Mit Frank hatte ich oft und lange diskutiert. Er wusste nun genau so viel wie ich was meine zukünftige ‚Arbeitswelt' betreffen würde. Und mit Bezug auf das Testament meiner Mutter gingen wir nun beide davon aus, dass wir zwar nicht mehr ewig in Nysted leben würden, aber eben auch nicht mehr längerfristig zurück in die Oberpfalz müssten. Voraussichtlich würde der Hauptsitz der Stiftung meiner Mutter - die Insel Jersey - unser neuer Lebensmittelpunkt werden. Aber auch das - so Frank - wäre kein Problem, er würde dann eben von Jersey via Paris nach Frankfurt fliegen um zum Verlag zu kommen.
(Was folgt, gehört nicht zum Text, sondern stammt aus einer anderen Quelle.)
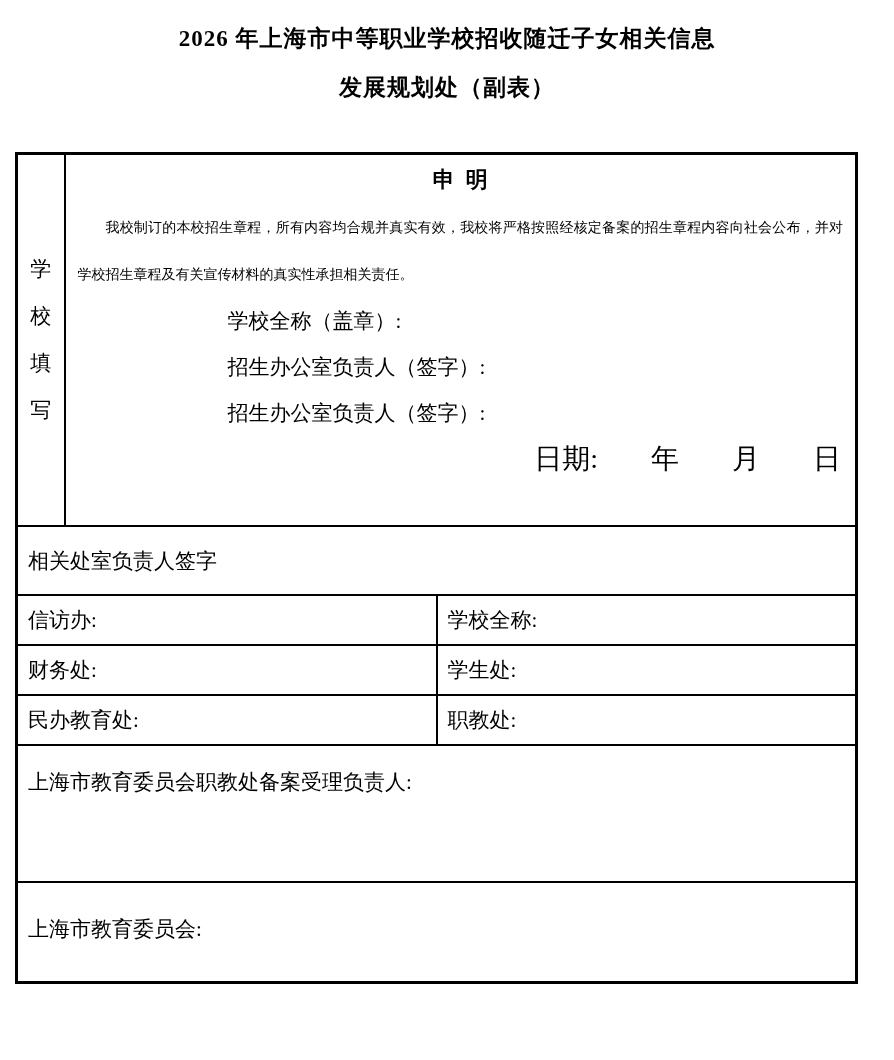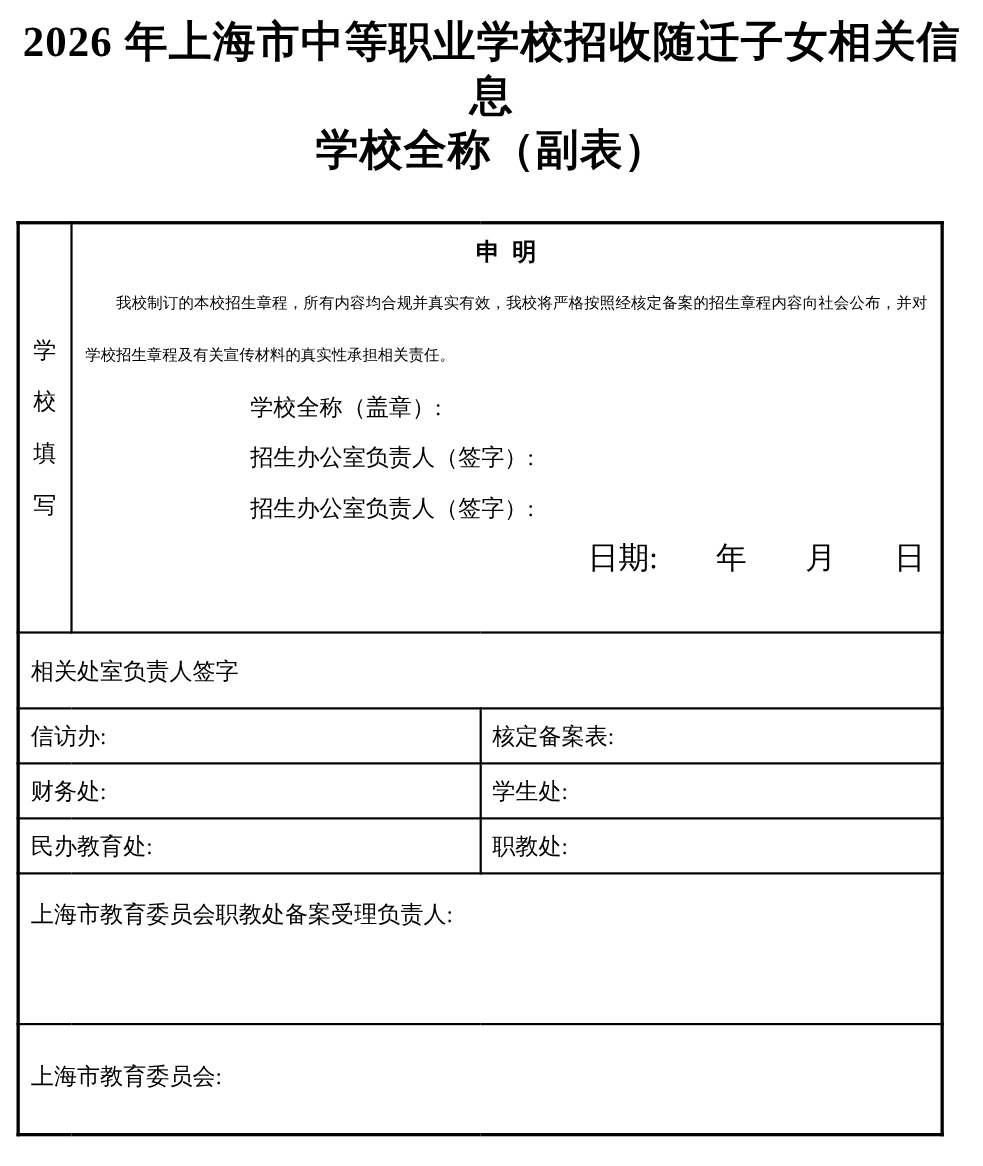--- a/index.html
+++ b/index.html
@@ -13,21 +13,21 @@
   .page {
     position: relative;
     width: 894px;
     height: 1060px;
     background: #ffffff;
     overflow: hidden;
   }
   .doc-title {
     margin: 14px 8px 0 8px;
     text-align: center;
-    font-size: 39px;
+    font-size: 23px;
     line-height: 49px;
     font-weight: bold;
     letter-spacing: 1px;
   }
   .form-table {
     border-collapse: collapse;
     table-layout: fixed;
     width: 840px;
     margin: 40px 0 0 15px;
     border: 3px solid #000000;
@@ -100,21 +100,21 @@
     padding-top: 32px;
   }
 </style>
 </head>
 <body>
 
 <div class="page">
 
   <div class="doc-title">
     <div>2026 年上海市中等职业学校招收随迁子女相关信息</div>
-    <div>学校全称（副表）</div>
+    <div>发展规划处（副表）</div>
   </div>
 
   <table class="form-table">
     <colgroup>
       <col style="width:48px">
       <col style="width:372px">
       <col style="width:420px">
     </colgroup>
 
     <tbody>
@@ -143,21 +143,21 @@
         </div>
       </td>
     </tr>
 
     <tr class="hdr-row">
       <td colspan="3">相关处室负责人签字</td>
     </tr>
 
     <tr class="dept-row">
       <td colspan="2">信访办:</td>
-      <td>核定备案表:</td>
+      <td>学校全称:</td>
     </tr>
     <tr class="dept-row">
       <td colspan="2">财务处:</td>
       <td>学生处:</td>
     </tr>
     <tr class="dept-row">
       <td colspan="2">民办教育处:</td>
       <td>职教处:</td>
     </tr>
 

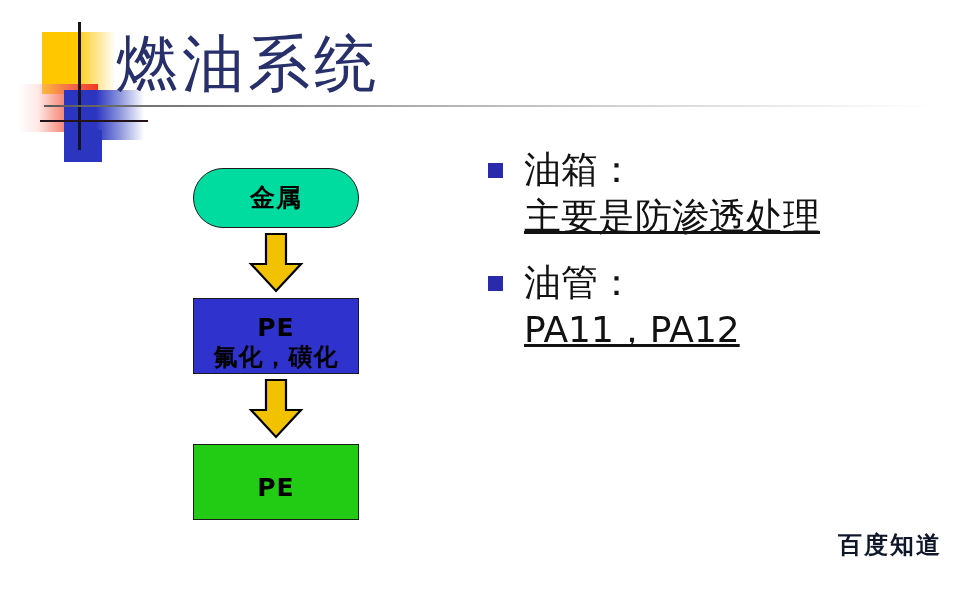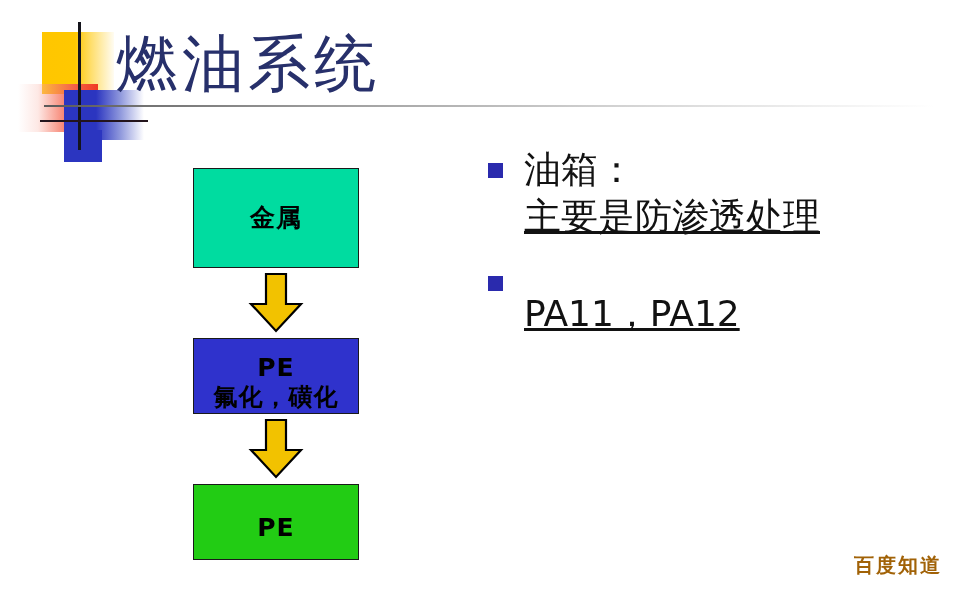--- a/index.html
+++ b/index.html
@@ -108,25 +108,26 @@
     border: 1px solid #1a1a1a;
     text-align: center;
     color: #000000;
     font-family: "DejaVu Sans", sans-serif;
     font-weight: bold;
     line-height: 1.18;
     padding: 6px 0 8px 0;
   }
   .flow-box.b1 {
     background: #00DCA0;
-    height: 100px;
-    display: flex;
-    align-items: center;
-    justify-content: center;
-    padding: 0;
+    height: 60px;
+    display: flex;
+    align-items: center;
+    justify-content: center;
+    padding: 0;
+    border-radius: 30px;
   }
   .flow-box.b2 {
     background: #2F32CC;
     height: 76px;
     display: flex;
     flex-direction: column;
     align-items: center;
     justify-content: center;
     padding: 0;
   }
@@ -204,25 +205,25 @@
   .bullet-sub.latin {
     font-family: "DejaVu Sans", sans-serif;
     font-size: 36px;
     letter-spacing: 0px;
   }
 
   
   .watermark {
     position: absolute;
     right: 18px;
-    bottom: 10px;
-    font-family: "DejaVu Sans", sans-serif;
-    font-size: 20px;
-    font-weight: bold;
-    color: #a16207;
+    bottom: 28px;
+    font-family: "DejaVu Sans", sans-serif;
+    font-size: 24px;
+    font-weight: bold;
+    color: #0f172a;
     letter-spacing: 2px;
   }
 </style>
 </head>
 <body>
 
 <div id="slide">
 
   <div class="logo-mark">
     <div class="logo-yellow"></div>
@@ -271,20 +272,21 @@
       <div class="bullet-head">
         <span class="bullet-square"></span>
         <span class="bullet-text">油箱：</span>
       </div>
       <div class="bullet-sub">主要是防渗透处理</div>
     </div>
 
     <div class="bullet-group">
       <div class="bullet-head">
         <span class="bullet-square"></span>
+        <span class="bullet-text">油管：</span>
       </div>
       <div class="bullet-sub latin">PA11，PA12</div>
     </div>
 
   </div>
 
   <div class="watermark">百度知道</div>
 
 </div>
Wichtig war für ihn nur, dass ich in meinem Leben das tun würde, was ich auch wirklich tun wollte.

Und noch etwas Positives hatte sich im letzten Monat ereignet. Wir erhielten die Einladung zu einer Einzugsparty von Ulrike Tischbein. Sie und Maja Frederickson hatten sich unsterblich ineinander verliebt und gaben bekannt, dass Ulrike bei Maja einziehen würde. Ein Hochzeitstermin war zwar noch nicht geplant, aber Ulrike war inzwischen mental wieder so weit hergestellt, dass sie - sehr zum Gefallen des Verlags - wieder zu schreiben begonnen hatte. Und Frank konnte es nicht lassen zu lästern, dass ihr neues Buch dann wohl in Anlehnung an den uralten Schlager ‚Eine neue Liebe ist wie ein neues Leben' heißen würde.

Aber all das wollte ich nun für die nächsten vier Wochen vergessen. Wir hatten uns entschieden unseren ersten gemeinsamen Urlaub als ‚Ehepaar' auf der Insel Kreta zu verbringen. Ich hatte mir das gewünscht, da ich über die Geschichte und Kultur Europas nicht nur etwas lernen wollte, sondern ich wollte es auch verstehen und begreifen. Und was konnte hier besser als Ausgangsort dienen als mit der ersten europäischen Hochkultur - der minoischen auf Kreta - zu beginnen.

Frank kümmerte sich rührend um die Planung, ich sollte mich einfach überraschen lassen. Und selbstverständlich würde nicht nur Kultur sondern auch Erholung auf dem Urlaubsprogramm stehen. Aber eben nicht in einer der touristischen Hochburgen an der Nordküste. Aber hier hielt sich Frank sehr bedeckt, ich erfuhr bis dato keine Einzelheiten.

Und noch etwas hatten wir beschlossen. Wir reisten mit unseren dänischen Papieren als Ehepaar Ole und Freya Pedersen.